[Web document revisions]

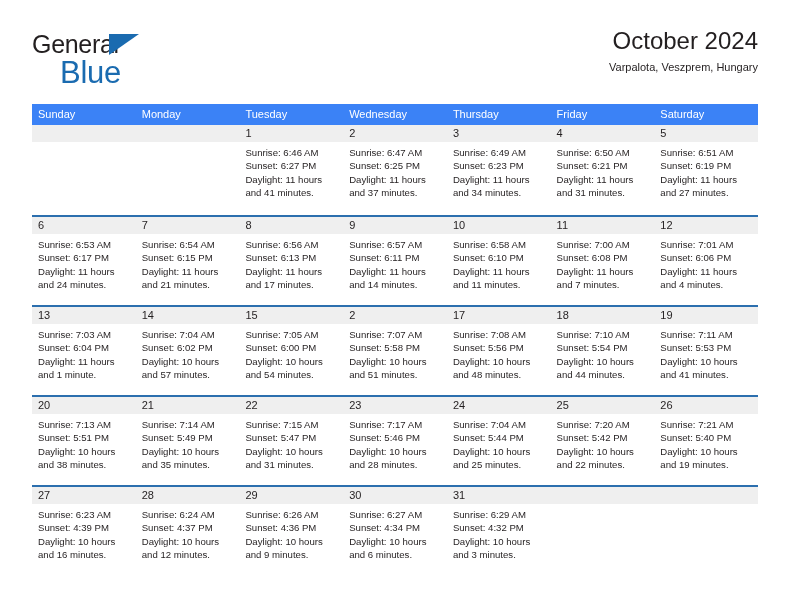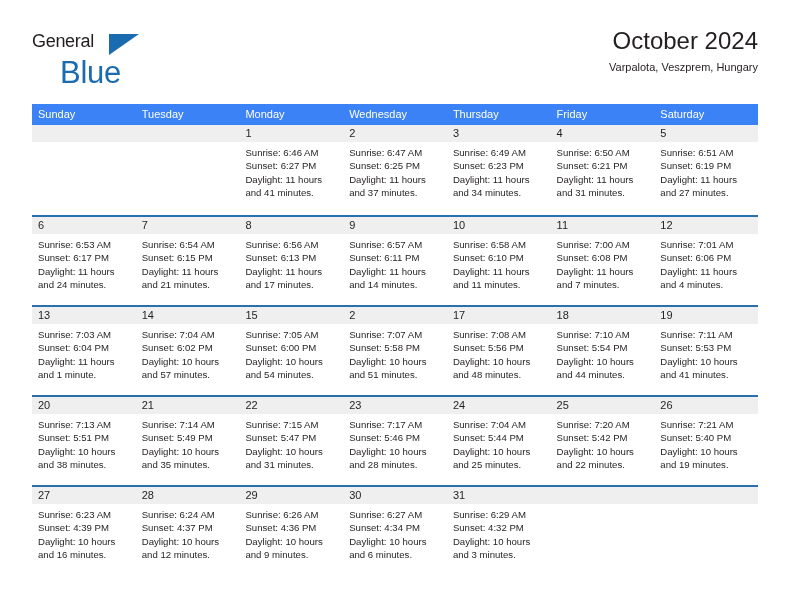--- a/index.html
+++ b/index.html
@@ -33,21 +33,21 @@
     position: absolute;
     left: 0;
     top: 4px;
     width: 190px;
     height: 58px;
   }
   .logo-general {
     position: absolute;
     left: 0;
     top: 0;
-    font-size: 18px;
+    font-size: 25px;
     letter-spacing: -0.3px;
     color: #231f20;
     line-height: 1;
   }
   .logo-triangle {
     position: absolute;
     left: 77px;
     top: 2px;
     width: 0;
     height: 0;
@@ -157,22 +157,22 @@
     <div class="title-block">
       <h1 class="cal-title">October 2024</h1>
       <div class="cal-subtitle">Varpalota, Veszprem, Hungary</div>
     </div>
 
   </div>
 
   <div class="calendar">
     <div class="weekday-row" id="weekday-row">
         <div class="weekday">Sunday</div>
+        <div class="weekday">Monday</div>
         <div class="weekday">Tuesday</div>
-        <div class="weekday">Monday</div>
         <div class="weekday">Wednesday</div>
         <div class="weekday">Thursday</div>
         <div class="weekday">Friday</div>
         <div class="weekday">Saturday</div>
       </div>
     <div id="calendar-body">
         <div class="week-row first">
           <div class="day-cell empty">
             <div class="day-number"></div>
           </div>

==

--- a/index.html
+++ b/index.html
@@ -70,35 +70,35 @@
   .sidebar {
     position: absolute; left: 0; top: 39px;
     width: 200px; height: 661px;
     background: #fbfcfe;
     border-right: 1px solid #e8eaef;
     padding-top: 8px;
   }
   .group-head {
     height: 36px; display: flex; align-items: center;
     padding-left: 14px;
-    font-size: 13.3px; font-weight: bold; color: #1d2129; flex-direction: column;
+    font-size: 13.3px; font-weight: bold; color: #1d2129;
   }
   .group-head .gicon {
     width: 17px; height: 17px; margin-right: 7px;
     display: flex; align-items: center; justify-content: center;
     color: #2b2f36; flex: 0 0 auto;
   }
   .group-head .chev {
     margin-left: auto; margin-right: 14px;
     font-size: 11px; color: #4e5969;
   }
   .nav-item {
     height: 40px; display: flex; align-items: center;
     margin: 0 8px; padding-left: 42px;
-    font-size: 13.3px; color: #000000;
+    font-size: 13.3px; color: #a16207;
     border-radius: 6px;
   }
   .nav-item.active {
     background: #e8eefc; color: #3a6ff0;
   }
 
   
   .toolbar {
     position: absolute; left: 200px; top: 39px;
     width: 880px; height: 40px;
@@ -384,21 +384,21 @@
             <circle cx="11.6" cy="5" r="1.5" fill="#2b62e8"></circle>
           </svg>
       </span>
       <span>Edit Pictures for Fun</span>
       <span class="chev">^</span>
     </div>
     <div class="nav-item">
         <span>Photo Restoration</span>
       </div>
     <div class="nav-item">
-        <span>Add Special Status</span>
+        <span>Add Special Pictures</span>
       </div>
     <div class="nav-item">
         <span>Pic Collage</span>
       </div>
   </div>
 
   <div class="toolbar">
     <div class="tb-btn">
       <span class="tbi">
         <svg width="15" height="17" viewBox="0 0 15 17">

> [REQUIRED ACTION] Find the word "color" in the entries, then copy out every line that has it.

> [PROBLEM SOLUTION]
     color: #231f20;
-    font-size: 13.3px; font-weight: bold; color: #1d2129; flex-direction: column;
+    font-size: 13.3px; font-weight: bold; color: #1d2129;
     color: #2b2f36; flex: 0 0 auto;
     font-size: 11px; color: #4e5969;
-    font-size: 13.3px; color: #000000;
+    font-size: 13.3px; color: #a16207;
     background: #e8eefc; color: #3a6ff0;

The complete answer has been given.